WHAT YOU HAVE TO DO => Please repeat exactly the lines below from the line with "By then, he" to the line with "- of letter names and letter silence", including both, and leave out every picture.

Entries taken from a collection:
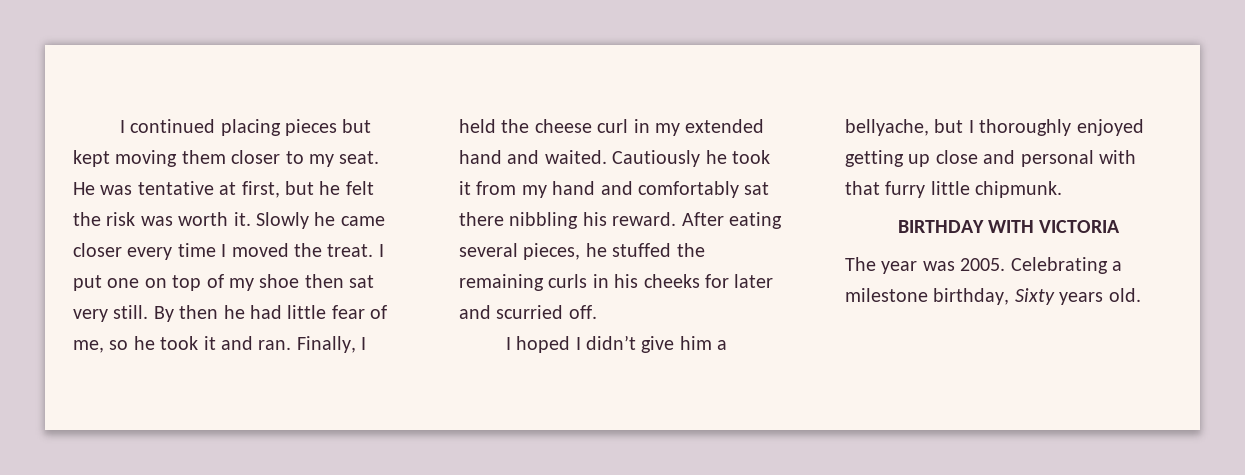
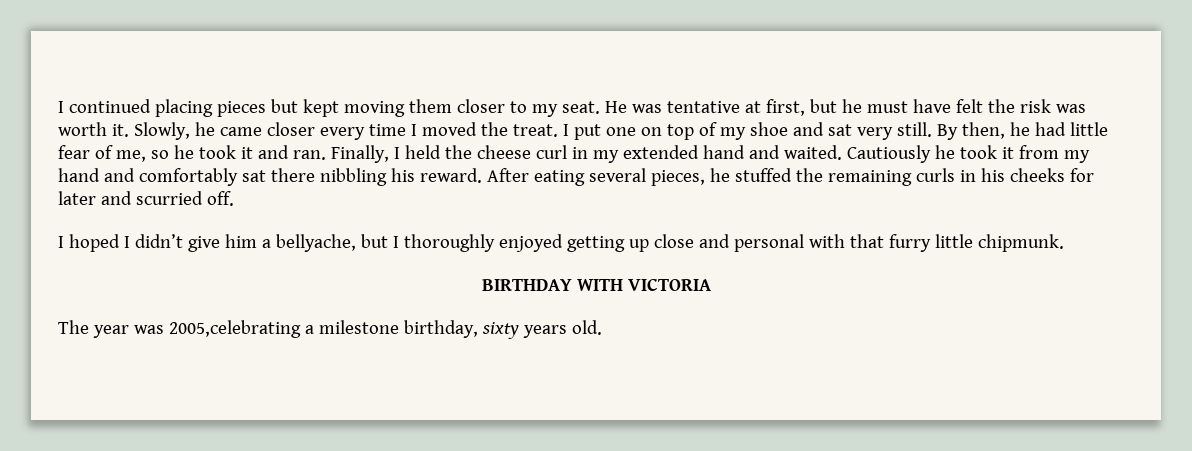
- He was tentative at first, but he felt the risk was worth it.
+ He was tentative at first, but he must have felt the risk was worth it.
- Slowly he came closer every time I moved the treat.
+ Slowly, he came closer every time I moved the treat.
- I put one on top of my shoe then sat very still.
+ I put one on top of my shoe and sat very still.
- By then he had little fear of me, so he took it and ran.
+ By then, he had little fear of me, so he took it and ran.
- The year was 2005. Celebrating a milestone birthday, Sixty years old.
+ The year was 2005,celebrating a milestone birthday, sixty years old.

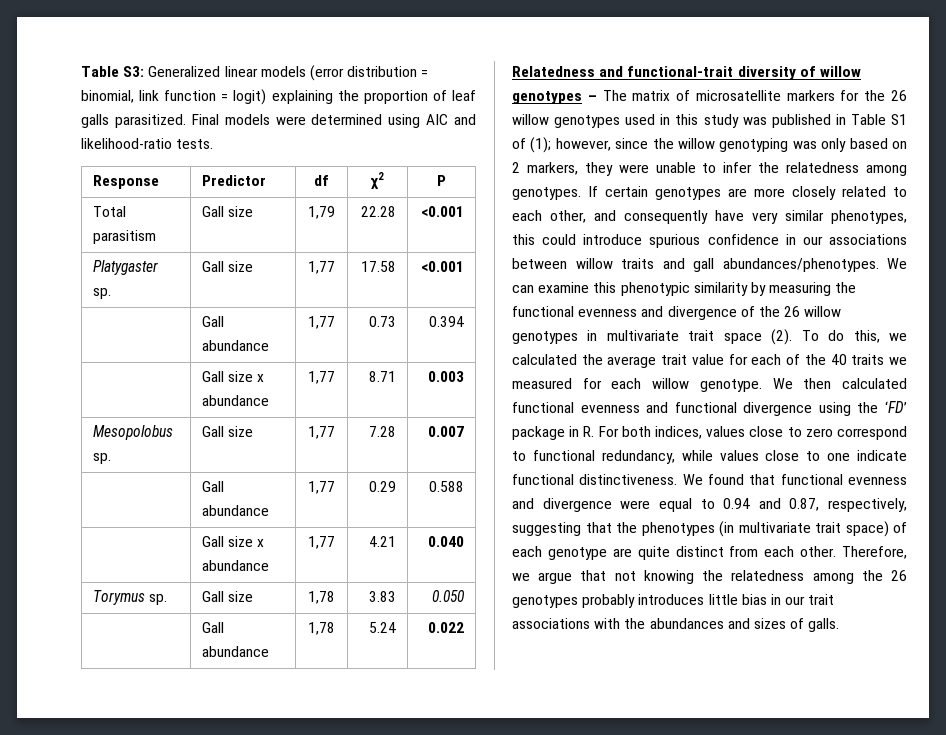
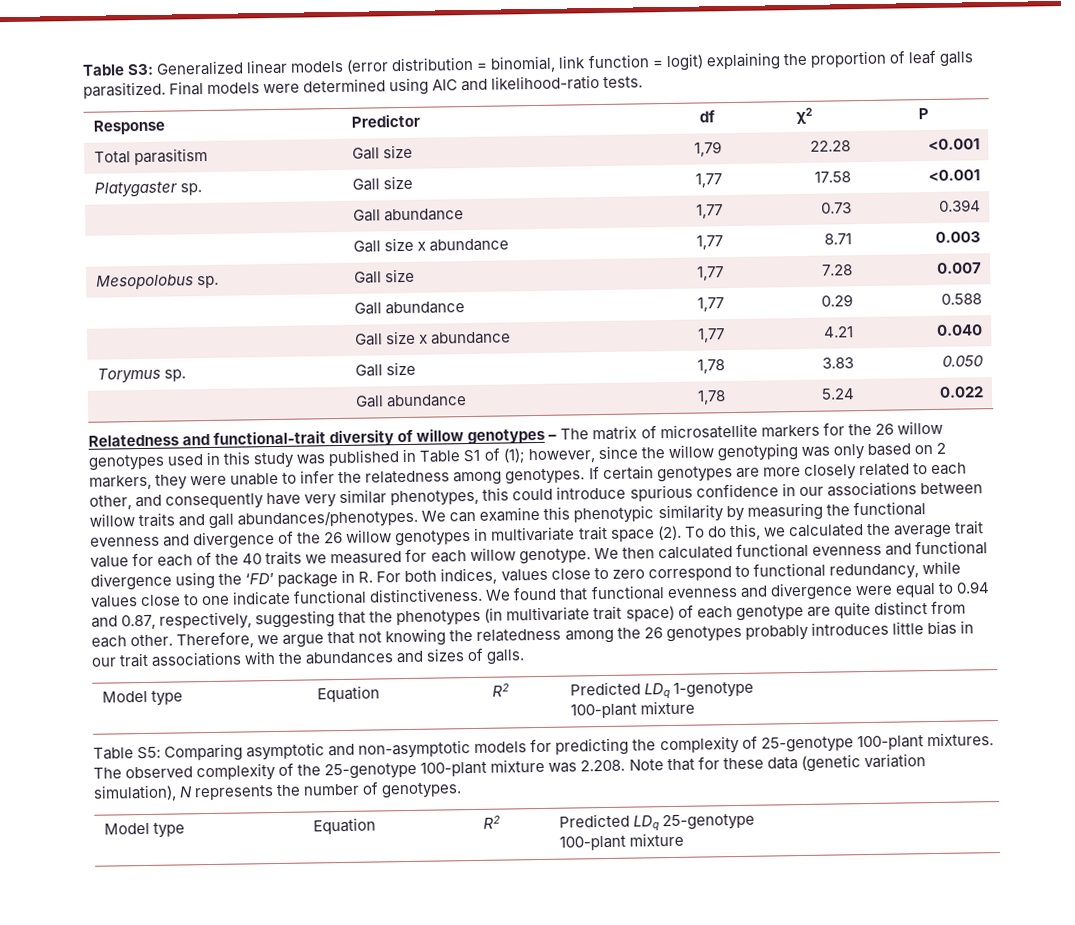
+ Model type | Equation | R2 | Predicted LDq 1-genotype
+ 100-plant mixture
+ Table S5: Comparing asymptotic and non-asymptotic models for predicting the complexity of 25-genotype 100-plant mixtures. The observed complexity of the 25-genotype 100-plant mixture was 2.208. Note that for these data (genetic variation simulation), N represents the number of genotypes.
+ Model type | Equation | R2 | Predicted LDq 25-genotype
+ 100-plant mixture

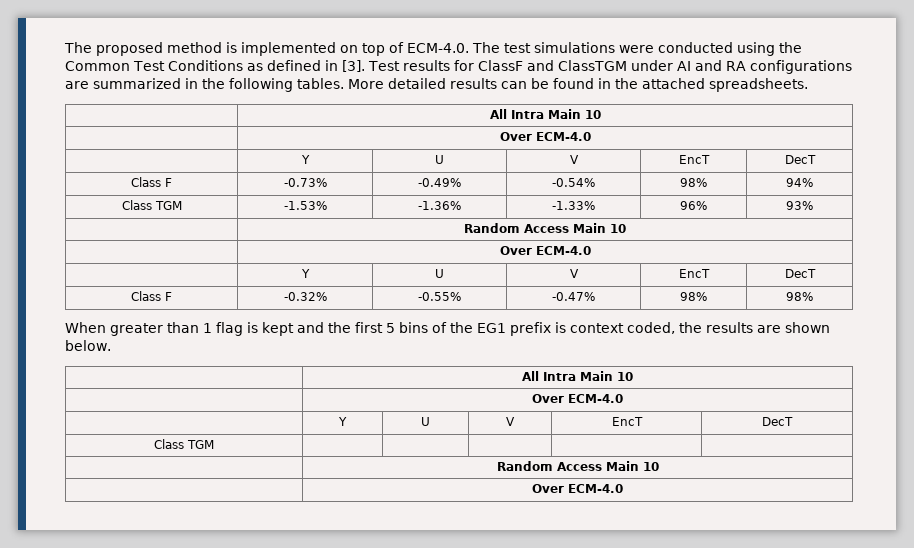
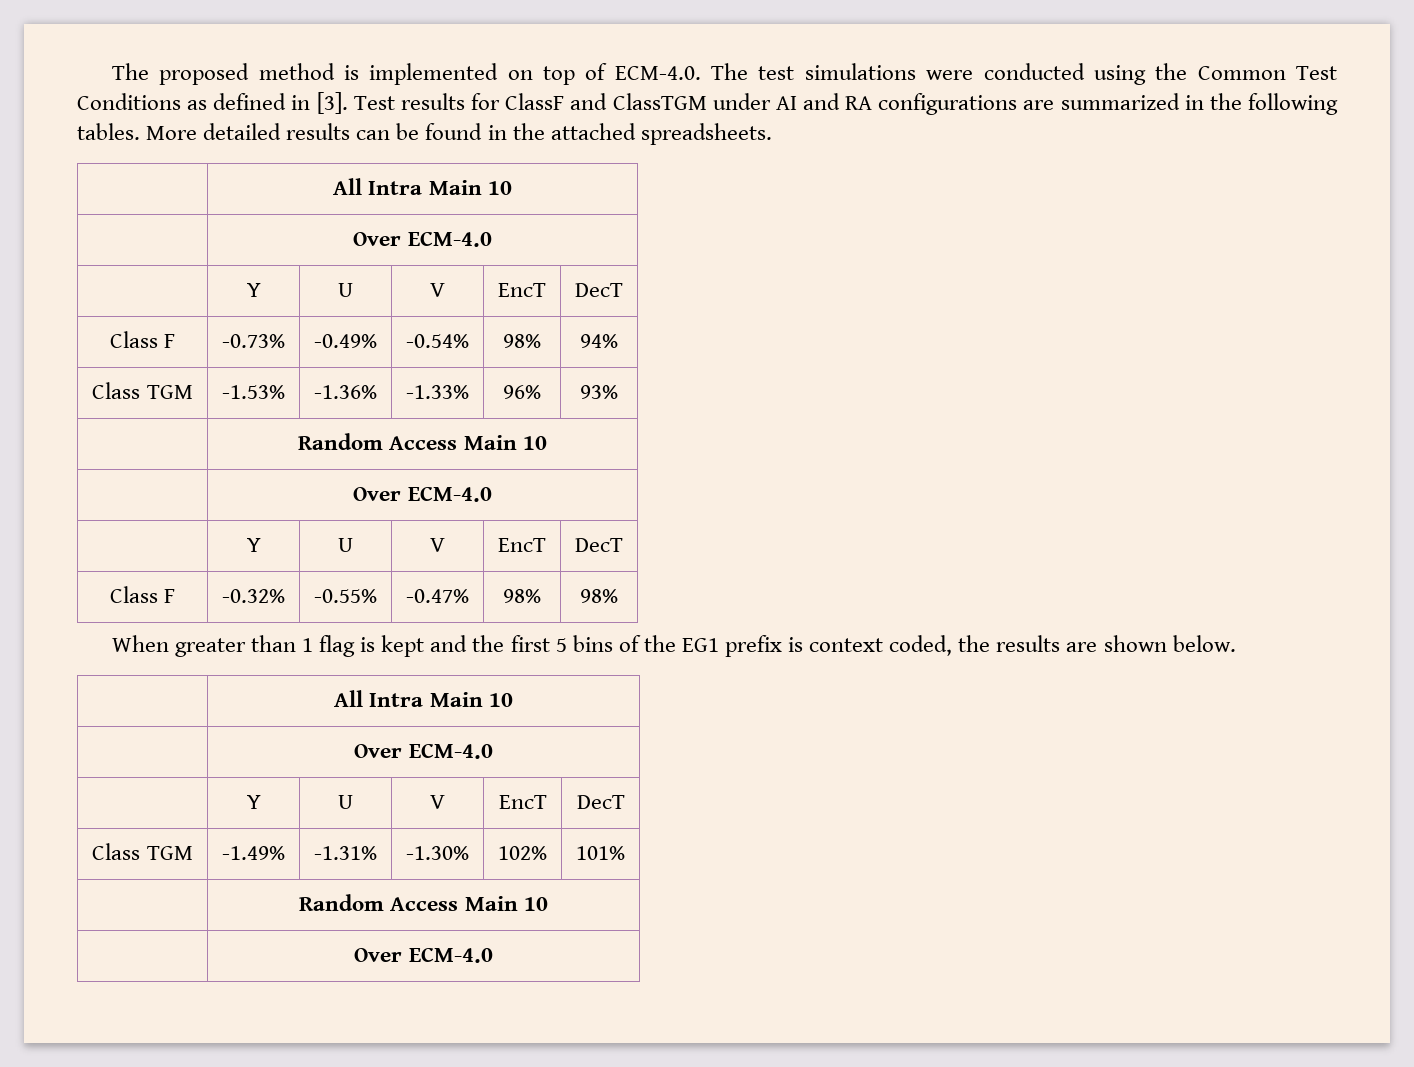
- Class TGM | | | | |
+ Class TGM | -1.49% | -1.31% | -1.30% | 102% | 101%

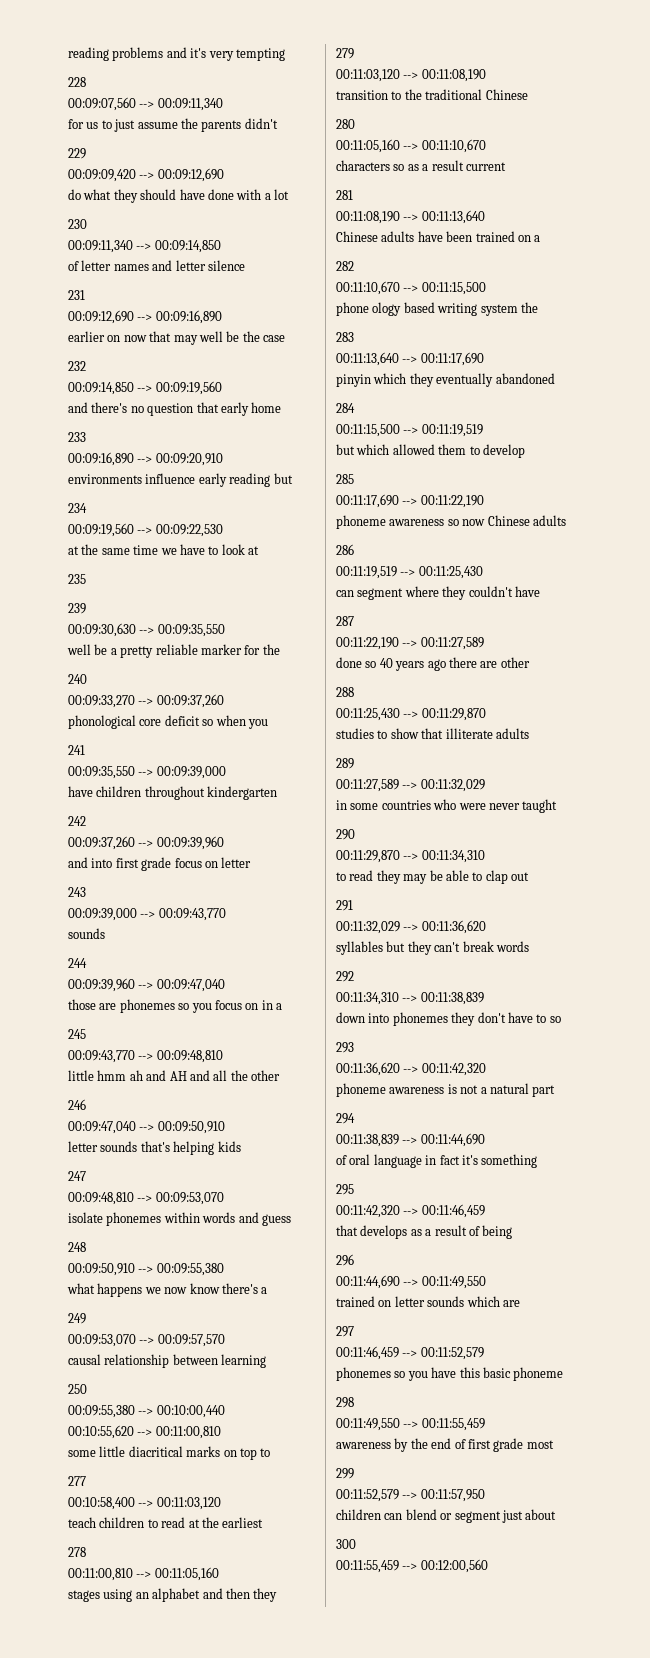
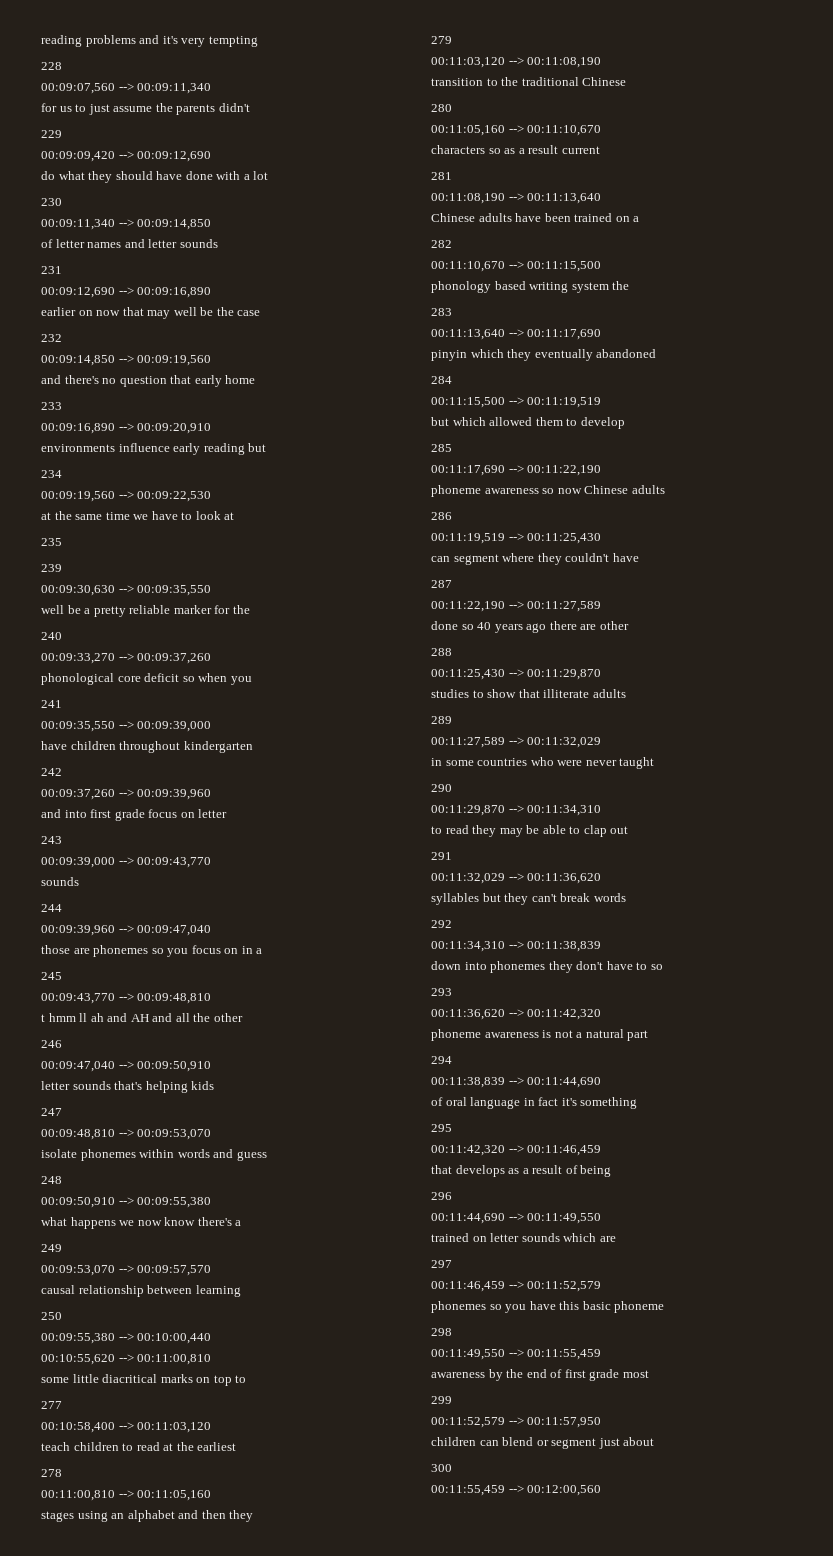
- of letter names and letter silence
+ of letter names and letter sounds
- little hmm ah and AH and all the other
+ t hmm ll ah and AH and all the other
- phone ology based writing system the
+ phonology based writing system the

ANSWER TO THIS TASK =>
+ By then, he had little fear of me, so he took it and ran.
- The year was 2005. Celebrating a milestone birthday, Sixty years old.
+ The year was 2005,celebrating a milestone birthday, sixty years old.

+ Model type | Equation | R2 | Predicted LDq 1-genotype
+ 100-plant mixture
+ Table S5: Comparing asymptotic and non-asymptotic models for predicting the complexity of 25-genotype 100-plant mixtures. The observed complexity of the 25-genotype 100-plant mixture was 2.208. Note that for these data (genetic variation simulation), N represents the number of genotypes.
+ Model type | Equation | R2 | Predicted LDq 25-genotype
+ 100-plant mixture

- Class TGM | | | | |
+ Class TGM | -1.49% | -1.31% | -1.30% | 102% | 101%

- of letter names and letter silence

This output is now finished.